Any screen with PWM significantly higher than 1 kHz no longer poses any special problems, even for people who are sensitive to this and have a fast nervous system.
You need to pay attention only to the flickering, which is clearly visible on the standard "pencil" test or on the camera - if at working and minimum brightness no pencil phases or brightness changes are visible on the camera, the screen as a whole is sufficient from the point of view of safety for the nervous system.
I personally (and I am very sensitive to this topic) do not experience any particular problems with screens where the flicker frequency exceeds 1 kHz with a minimum amplitude. Already at 2 kHz everything is generally quite good. If you believe the data from the review (and there is always doubt about this data), then 14 kHz (if, of course, you believe the author, who assures that there is no difference with another Apple model in terms of screen and did not do tests) is more than sufficient PWM frequency so that no one will notice the presence of flickering even with peripheral vision.
The problem with AMOLED screens is precisely that due to very rapid burnout (and as a consequence - rapid destabilization of color rendition accuracy, and it is already unimportant after hardware calibrations, as many local reviews show, if you believe them), there It is physically impossible to increase the duty cycle of the pulses - burnout will only accelerate.
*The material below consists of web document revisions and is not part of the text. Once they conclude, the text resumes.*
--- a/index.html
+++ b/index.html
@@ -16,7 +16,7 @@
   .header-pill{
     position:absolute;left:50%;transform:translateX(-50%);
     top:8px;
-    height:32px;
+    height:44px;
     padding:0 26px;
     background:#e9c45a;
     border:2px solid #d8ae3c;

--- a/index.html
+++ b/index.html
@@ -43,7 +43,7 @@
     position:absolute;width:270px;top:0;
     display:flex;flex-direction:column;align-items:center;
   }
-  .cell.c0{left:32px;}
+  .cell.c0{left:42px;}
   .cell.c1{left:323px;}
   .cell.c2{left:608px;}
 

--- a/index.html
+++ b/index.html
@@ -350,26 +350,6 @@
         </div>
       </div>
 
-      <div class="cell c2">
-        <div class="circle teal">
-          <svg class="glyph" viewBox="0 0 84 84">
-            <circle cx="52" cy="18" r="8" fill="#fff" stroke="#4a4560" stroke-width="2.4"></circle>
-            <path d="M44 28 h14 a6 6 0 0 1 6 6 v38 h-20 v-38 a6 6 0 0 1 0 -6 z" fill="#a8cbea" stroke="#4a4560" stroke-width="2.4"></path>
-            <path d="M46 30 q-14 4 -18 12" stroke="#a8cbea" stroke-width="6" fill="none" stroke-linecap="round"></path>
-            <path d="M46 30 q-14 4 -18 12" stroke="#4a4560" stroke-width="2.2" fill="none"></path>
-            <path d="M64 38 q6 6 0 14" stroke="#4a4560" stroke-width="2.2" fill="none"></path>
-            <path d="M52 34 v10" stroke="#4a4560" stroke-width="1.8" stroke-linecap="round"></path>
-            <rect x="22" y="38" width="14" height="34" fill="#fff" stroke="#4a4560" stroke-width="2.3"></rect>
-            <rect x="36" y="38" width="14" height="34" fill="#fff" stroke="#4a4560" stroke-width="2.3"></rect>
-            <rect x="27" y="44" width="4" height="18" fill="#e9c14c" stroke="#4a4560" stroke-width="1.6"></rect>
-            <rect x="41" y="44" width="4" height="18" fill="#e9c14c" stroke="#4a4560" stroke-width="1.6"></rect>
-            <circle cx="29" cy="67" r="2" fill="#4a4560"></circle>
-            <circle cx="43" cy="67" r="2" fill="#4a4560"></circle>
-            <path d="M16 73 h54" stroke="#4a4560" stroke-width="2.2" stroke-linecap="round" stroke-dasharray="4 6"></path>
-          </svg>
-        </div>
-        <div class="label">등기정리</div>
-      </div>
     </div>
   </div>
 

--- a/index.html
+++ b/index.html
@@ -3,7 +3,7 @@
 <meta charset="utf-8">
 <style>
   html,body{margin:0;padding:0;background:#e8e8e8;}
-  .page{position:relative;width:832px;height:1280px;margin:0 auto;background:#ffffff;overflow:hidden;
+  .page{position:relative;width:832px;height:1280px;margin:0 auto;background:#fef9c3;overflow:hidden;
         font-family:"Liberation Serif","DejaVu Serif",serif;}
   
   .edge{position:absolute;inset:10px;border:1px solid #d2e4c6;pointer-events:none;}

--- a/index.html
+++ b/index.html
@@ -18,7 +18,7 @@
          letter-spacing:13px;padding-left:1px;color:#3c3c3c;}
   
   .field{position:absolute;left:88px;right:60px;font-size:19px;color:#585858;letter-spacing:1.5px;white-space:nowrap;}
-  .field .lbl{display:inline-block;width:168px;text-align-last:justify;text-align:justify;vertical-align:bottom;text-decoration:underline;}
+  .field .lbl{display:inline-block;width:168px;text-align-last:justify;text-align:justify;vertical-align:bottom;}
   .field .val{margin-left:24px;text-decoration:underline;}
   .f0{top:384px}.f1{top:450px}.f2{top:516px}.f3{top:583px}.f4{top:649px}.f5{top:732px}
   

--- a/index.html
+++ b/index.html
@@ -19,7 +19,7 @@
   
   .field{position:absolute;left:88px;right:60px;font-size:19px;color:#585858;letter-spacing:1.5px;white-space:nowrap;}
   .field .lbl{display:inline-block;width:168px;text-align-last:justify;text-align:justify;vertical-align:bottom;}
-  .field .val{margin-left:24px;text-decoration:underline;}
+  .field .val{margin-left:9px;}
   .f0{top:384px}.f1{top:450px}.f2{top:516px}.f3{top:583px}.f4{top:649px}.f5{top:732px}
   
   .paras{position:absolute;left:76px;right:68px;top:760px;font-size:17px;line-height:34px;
Low flicker frequency (low duty cycle) is intended to limit the destructive tendencies of OLED at operating brightness levels, where color accuracy is also worse for OLED than at high brightness. Any attempts to increase the PWM frequency on AMOLED lead to problems - clearly visible banding (especially in dynamics), which is a consequence of deterioration in color depth (details), as well as a reduction in the resource of organic LEDs, which are significantly inferior to single-color IPS/VA backlighting.
MiniLED, for that matter, has a bigger problem with ghosting around objects at zone boundaries than with the switching frequency. Some people write in reviews that on monitors (where there is a manual switch off of the multi-zone backlight to the level of a regular single-zone), they cannot withstand these defects and switch to single-zone backlight, despite a significant drop in contrast in other areas of the screen where there are no luminous pixels. So miniLED is a crutch in an attempt to emulate AMOLED in contrast (black level) using previously unsuitable means.
And so far there is no hope for microLED, which still cannot be launched into series on large screens. If it also has low-frequency PWM (due to the glow of each subpixel independently and therefore problems with the resource due to its small size), then there is no point in waiting for it either. Understanding this problem, manufacturers do not want to produce flickering screens that offer nothing compared to AMOLED, which is why microLED still does not exist, despite Apple's attempts to make them on its own.
So today only IPS/VA with sufficient contrast (from 1500:1) are comfortable for the eyes. And miniLED is a crutch to hold out until the "holy grail" that everyone still believes in - microLED.
AMOLED is good in dynamic pictures - in video and partly in dynamic games. For working with a static image, this is an extremely unsuccessful technology today.